Fall River Move Will Allow Dorothy Cox to Make Its Own Chocolates
Dorothy Cox Chocolates has been a SouthCoast favorite for nearly 100 years, but I was today years old when I found out that Dorothy Cox didn't create its own chocolate from scratch. At least, not yet.
Since 1928, the Fairhaven-based company had melted 10-pound chocolate bars purchased from a distributor and shaped them into things like Easter bunnies. Dorothy Cox would buy from three different companies and melt the bars together to get the signature taste we know and love as Dorothy Cox Chocolates.
According to Francis Cox, the company had never made their own chocolate from scratch.
"Companies like Dorothy Cox actually buy chocolate to sell," he said. "We melt it down and work it into finished products like chocolate-shaped hearts or chocolate covered almonds."
That changes soon, however, when Dorothy Cox will begin producing its own 10-pound chocolate bars.
"We're actually going to be making our very own chocolates for the first time. The chocolate won't be made from the bean, yet, but from chocolate liquor, a type of baker's chocolate," he said.
Most remember Dorothy Cox when it was located in Fairhaven, but production moved to Wareham roughly 10 years ago. Now, in order to take this next major step for the SouthCoast company, factory operations will need to move once again – this time from Wareham's Industrial Park to Fall River.
The new 27,000-square foot factory and small retail shop will eventually be located at the former Save A Lot Supermarket on Griffin Street in Fall River.

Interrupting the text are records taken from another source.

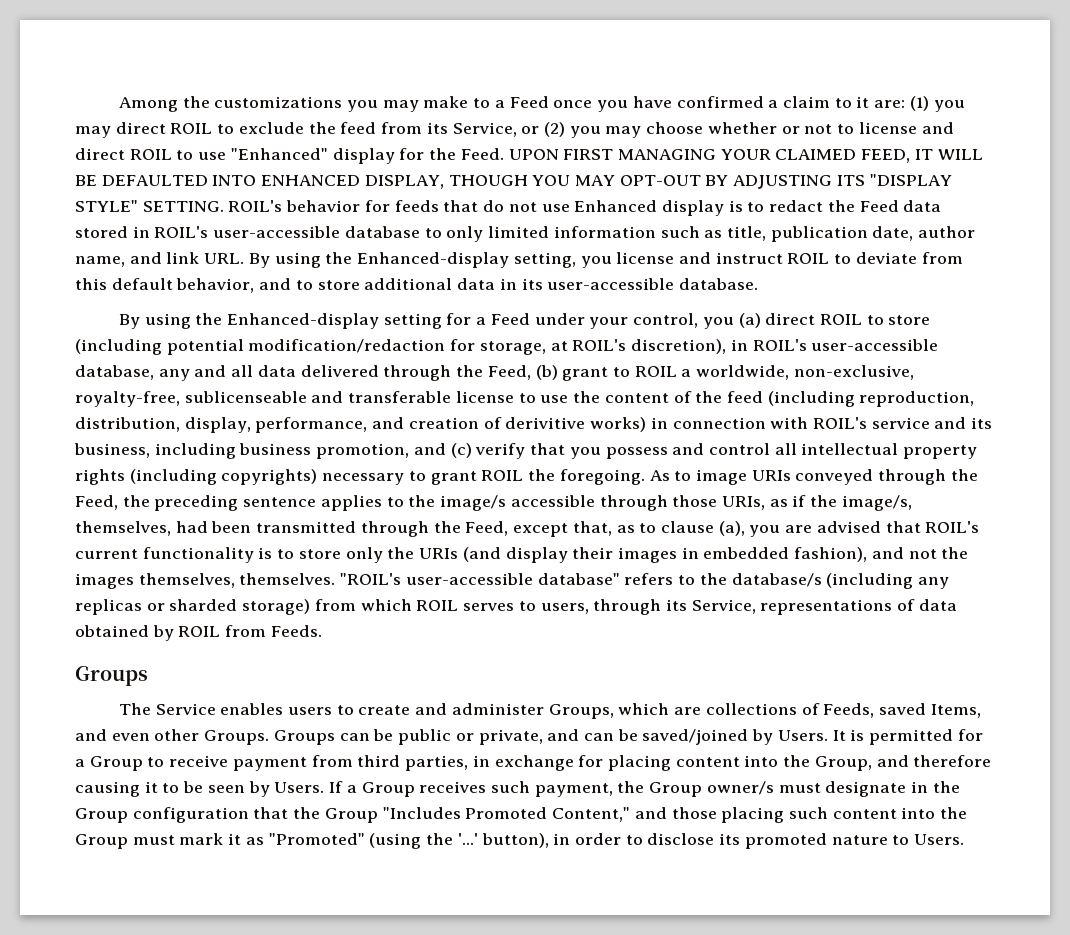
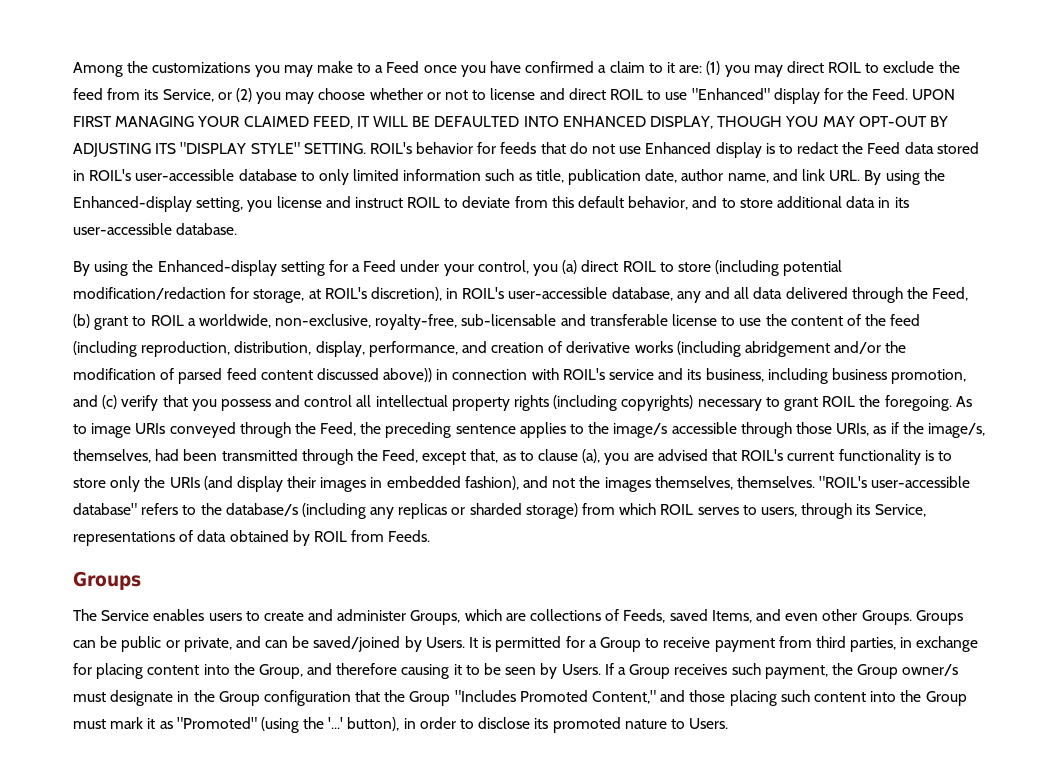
- By using the Enhanced-display setting for a Feed under your control, you (a) direct ROIL to store (including potential modification/redaction for storage, at ROIL's discretion), in ROIL's user-accessible database, any and all data delivered through the Feed, (b) grant to ROIL a worldwide, non-exclusive, royalty-free, sublicenseable and transferable license to use the content of the feed (including reproduction, distribution, display, performance, and creation of derivitive works) in connection with ROIL's service and its business, including business promotion, and (c) verify that you possess and control all intellectual property rights (including copyrights) necessary to grant ROIL the foregoing.
+ By using the Enhanced-display setting for a Feed under your control, you (a) direct ROIL to store (including potential modification/redaction for storage, at ROIL's discretion), in ROIL's user-accessible database, any and all data delivered through the Feed, (b) grant to ROIL a worldwide, non-exclusive, royalty-free, sub-licensable and transferable license to use the content of the feed (including reproduction, distribution, display, performance, and creation of derivative works (including abridgement and/or the modification of parsed feed content discussed above)) in connection with ROIL's service and its business, including business promotion, and (c) verify that you possess and control all intellectual property rights (including copyrights) necessary to grant ROIL the foregoing.

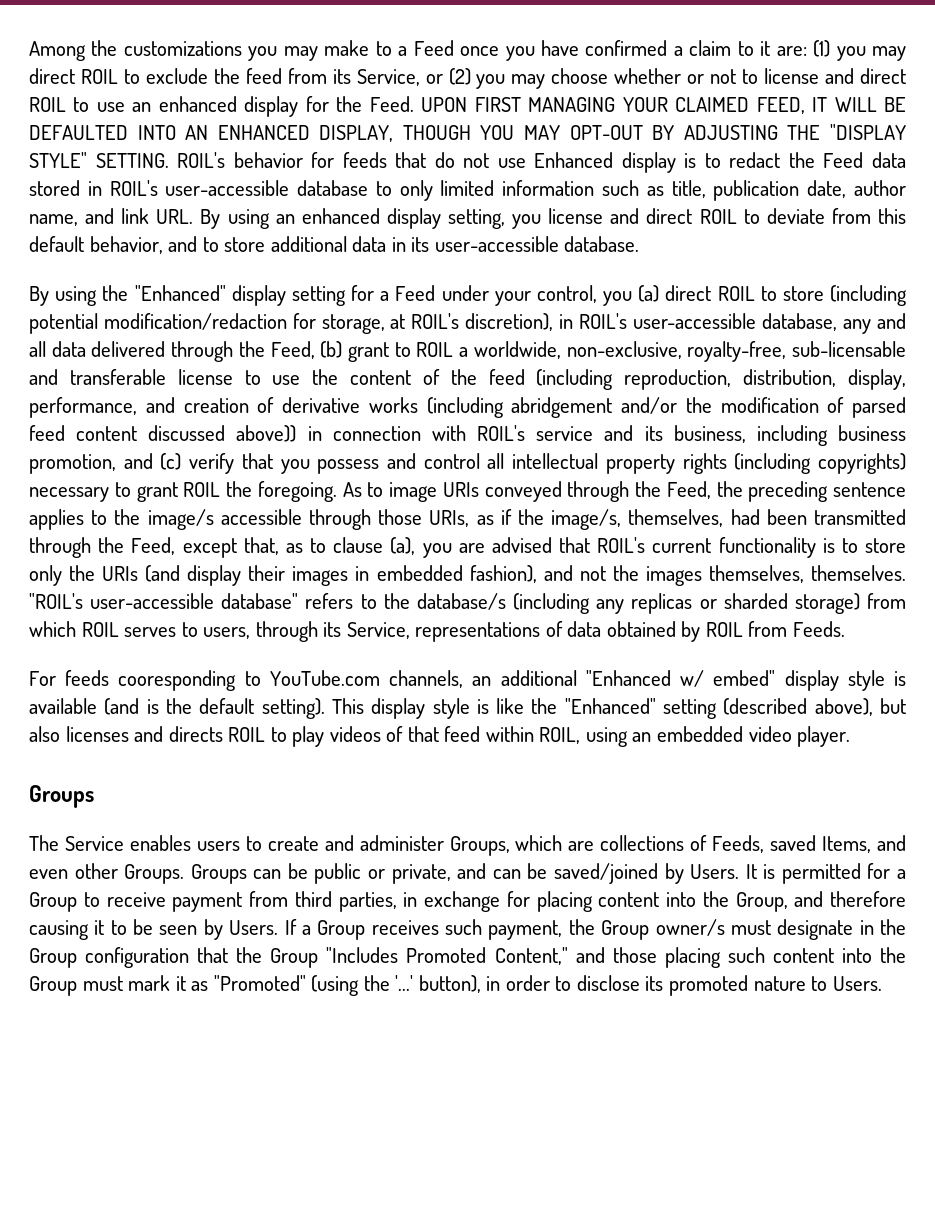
- Among the customizations you may make to a Feed once you have confirmed a claim to it are: (1) you may direct ROIL to exclude the feed from its Service, or (2) you may choose whether or not to license and direct ROIL to use "Enhanced" display for the Feed.
+ Among the customizations you may make to a Feed once you have confirmed a claim to it are: (1) you may direct ROIL to exclude the feed from its Service, or (2) you may choose whether or not to license and direct ROIL to use an enhanced display for the Feed.
- UPON FIRST MANAGING YOUR CLAIMED FEED, IT WILL BE DEFAULTED INTO ENHANCED DISPLAY, THOUGH YOU MAY OPT-OUT BY ADJUSTING ITS "DISPLAY STYLE" SETTING.
+ UPON FIRST MANAGING YOUR CLAIMED FEED, IT WILL BE DEFAULTED INTO AN ENHANCED DISPLAY, THOUGH YOU MAY OPT-OUT BY ADJUSTING THE "DISPLAY STYLE" SETTING.
- ROIL's behavior for feeds that do not use Enhanced display is to redact the Feed data stored in ROIL's user-accessible database to only limited information such as title, publication date, author name, and link URL. By using the Enhanced-display setting, you license and instruct ROIL to deviate from this default behavior, and to store additional data in its user-accessible database.
+ ROIL's behavior for feeds that do not use Enhanced display is to redact the Feed data stored in ROIL's user-accessible database to only limited information such as title, publication date, author name, and link URL. By using an enhanced display setting, you license and direct ROIL to deviate from this default behavior, and to store additional data in its user-accessible database.
- By using the Enhanced-display setting for a Feed under your control, you (a) direct ROIL to store (including potential modification/redaction for storage, at ROIL's discretion), in ROIL's user-accessible database, any and all data delivered through the Feed, (b) grant to ROIL a worldwide, non-exclusive, royalty-free, sub-licensable and transferable license to use the content of the feed (including reproduction, distribution, display, performance, and creation of derivative works (including abridgement and/or the modification of parsed feed content discussed above)) in connection with ROIL's service and its business, including business promotion, and (c) verify that you possess and control all intellectual property rights (including copyrights) necessary to grant ROIL the foregoing.
+ By using the "Enhanced" display setting for a Feed under your control, you (a) direct ROIL to store (including potential modification/redaction for storage, at ROIL's discretion), in ROIL's user-accessible database, any and all data delivered through the Feed, (b) grant to ROIL a worldwide, non-exclusive, royalty-free, sub-licensable and transferable license to use the content of the feed (including reproduction, distribution, display, performance, and creation of derivative works (including abridgement and/or the modification of parsed feed content discussed above)) in connection with ROIL's service and its business, including business promotion, and (c) verify that you possess and control all intellectual property rights (including copyrights) necessary to grant ROIL the foregoing.
+ For feeds cooresponding to YouTube.com channels, an additional "Enhanced w/ embed" display style is available (and is the default setting). This display style is like the "Enhanced" setting (described above), but also licenses and directs ROIL to play videos of that feed within ROIL, using an embedded video player.

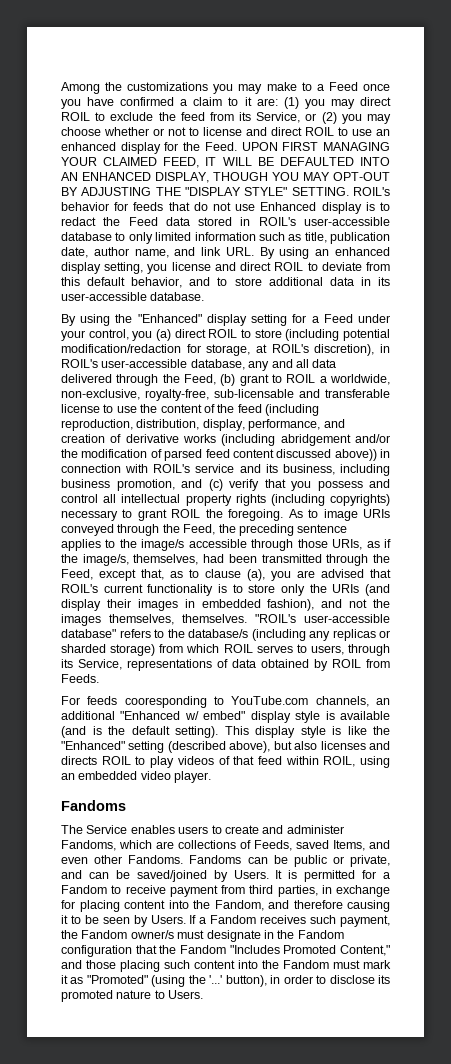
  This display style is like the "Enhanced" setting (described above), but also licenses and directs ROIL to play videos of that feed within ROIL, using an embedded video player.
- Groups
+ Fandoms
- The Service enables users to create and administer Groups, which are collections of Feeds, saved Items, and even other Groups. Groups can be public or private, and can be saved/joined by Users.
+ The Service enables users to create and administer Fandoms, which are collections of Feeds, saved Items, and even other Fandoms. Fandoms can be public or private, and can be saved/joined by Users.
- It is permitted for a Group to receive payment from third parties, in exchange for placing content into the Group, and therefore causing it to be seen by Users.
+ It is permitted for a Fandom to receive payment from third parties, in exchange for placing content into the Fandom, and therefore causing it to be seen by Users.
- If a Group receives such payment, the Group owner/s must designate in the Group configuration that the Group "Includes Promoted Content," and those placing such content into the Group must mark it as "Promoted" (using the '...' button), in order to disclose its promoted nature to Users.
+ If a Fandom receives such payment, the Fandom owner/s must designate in the Fandom configuration that the Fandom "Includes Promoted Content," and those placing such content into the Fandom must mark it as "Promoted" (using the '...' button), in order to disclose its promoted nature to Users.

In addition to making its own chocolate, Dorothy Cox will become a supplier to similar businesses regionally and across the country.
"I've already got one guy from California that is looking to buy my chocolate for his store, so I guess we're going nationally," Cox said.
There is no target date set for the opening of the new facility in Fall River, but it should be up and running before the New Year.
Will Dorothy Cox's homemade chocolate taste any different? Will it taste fresher?
"It should," Cox said. "That's the goal."